Compreendo a justificativa de Carlos Correia, no entanto, o teatro sendo uma linguagem de gênero dramático e com todos os seus elementos extra verbais, reforço que tudo que é trabalhado nesses elementos deve ser cuidadosamente estudado e avaliado (não querendo dizer que isso não tenha ocorrido no espetáculo, apenas faço menção para questionar a real deficiência que percebi na apresentação). Carlos utiliza como elementos extras verbais os outros sentidos, o que já é informativo principalmente para aqueles que estão acostumados a ter a visão, e quando ele diz que deseja que as pessoas conheçam a deficiência ele já apresenta para elas no espetáculo, então qual a real necessidade de se falar da cegueira quando já não temos – provisoriamente – a visão?. Também é importante apontar que informações têm em demasia nas redes sociais, jornais e programas voltados para abordagem de temas sociais. O teatro é instigante, provocador e o objetivo primeiro é o de mostrar.

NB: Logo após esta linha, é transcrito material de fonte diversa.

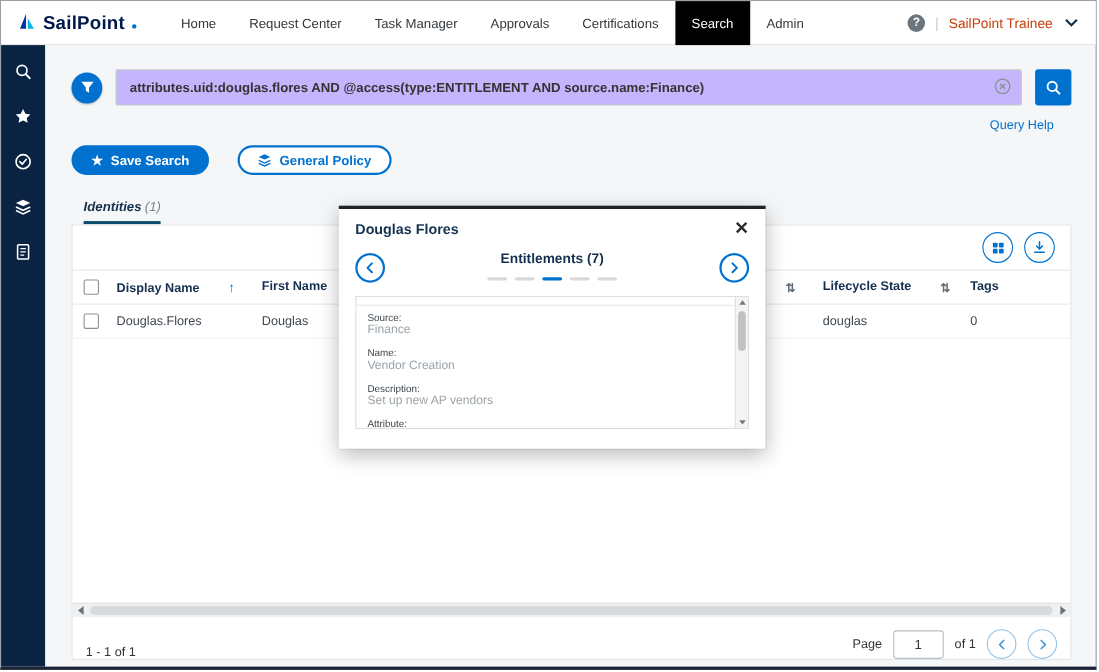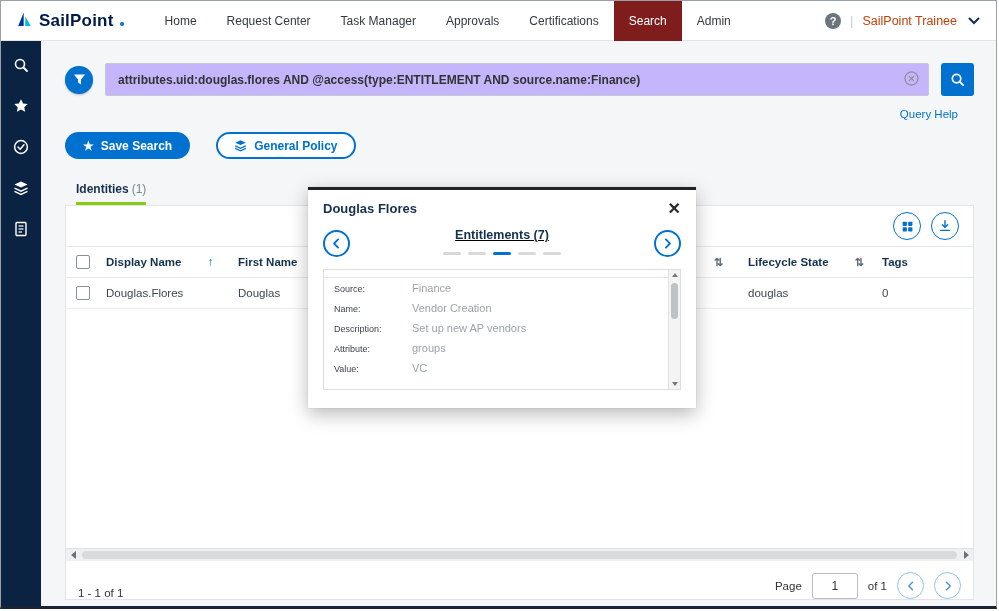"Search" .nav-item.active { background: #7f1d1d -> #000000 }
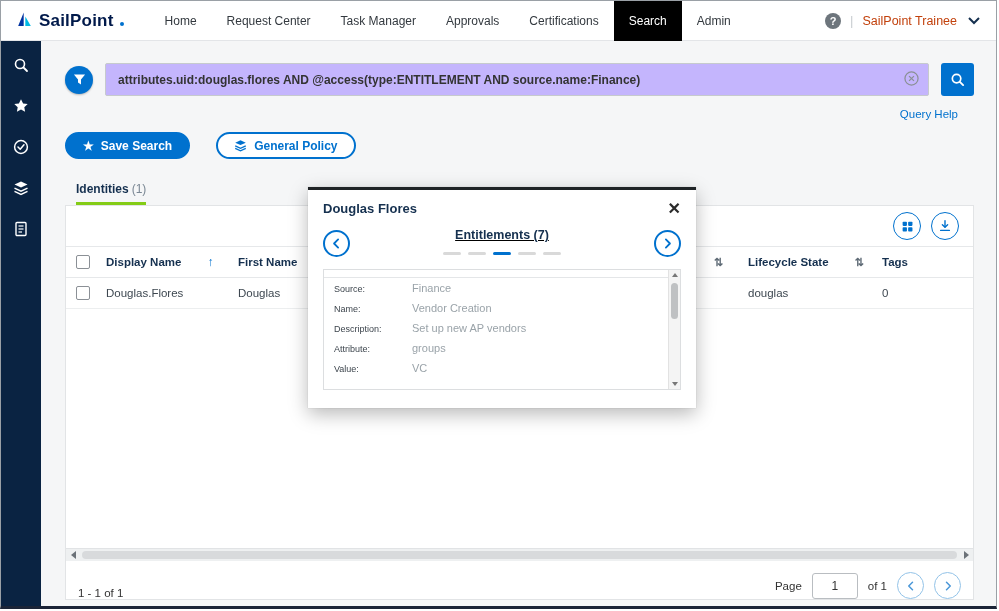"Identities (1)" .tab { border-bottom: 3px solid #84cc16 -> 3px solid #0c4a6e; font-style: none -> italic }
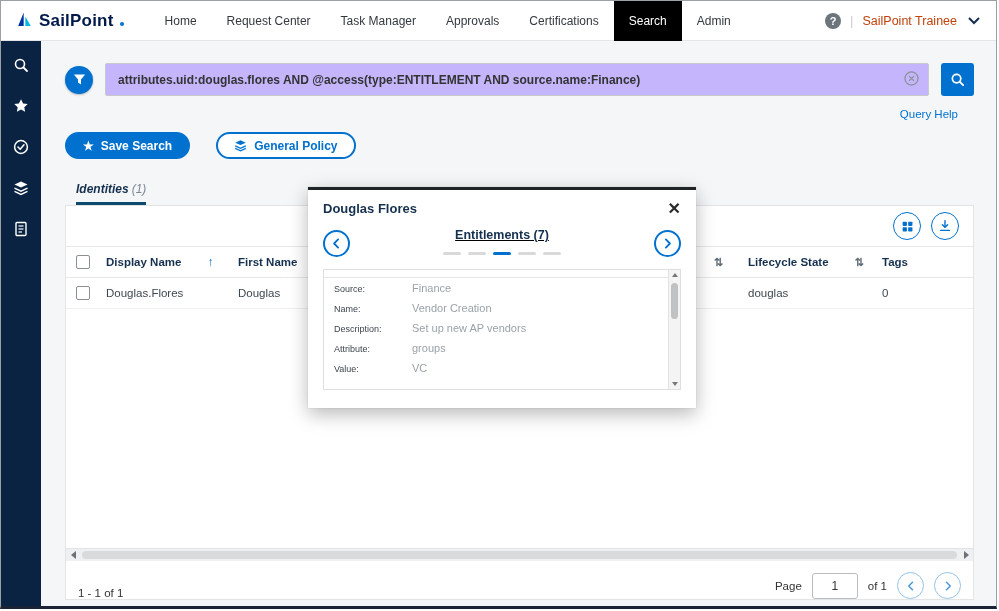"Entitlements (7)" .carousel { text-decoration: underline -> none }
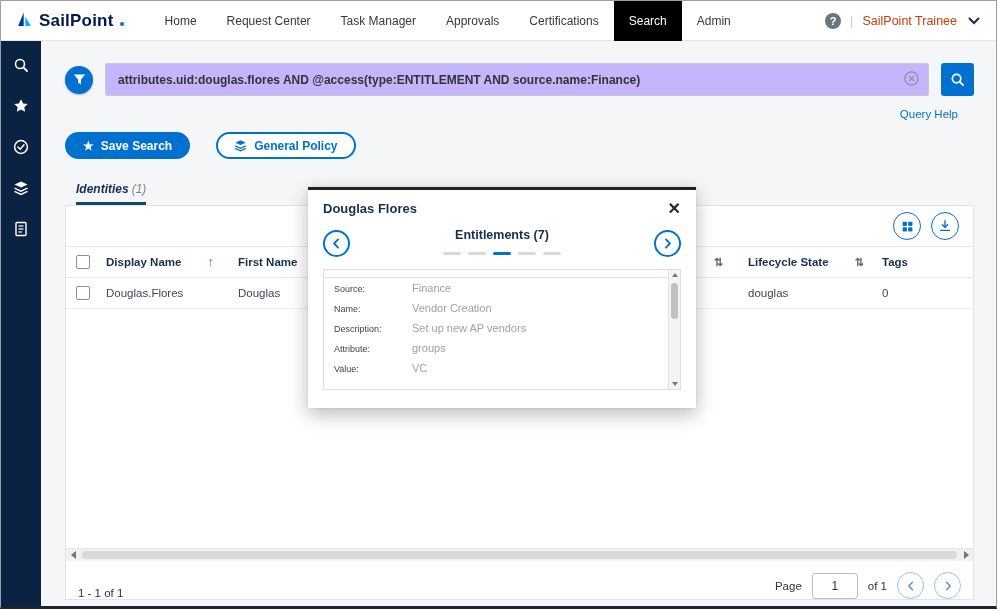"Source:" .field-row { flex-direction: none -> column }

Seria realmente importante e relevante se o espetáculo fosse totalmente sentido o que geraria um incômodo e traria o fio instigador para uma reflexão mais crítica e então ao final houvesse uma discussão sobre o que foi sentido e percebido e assim ele traria todo o seu conhecimento e explanação sendo o intermediador de um diálogo.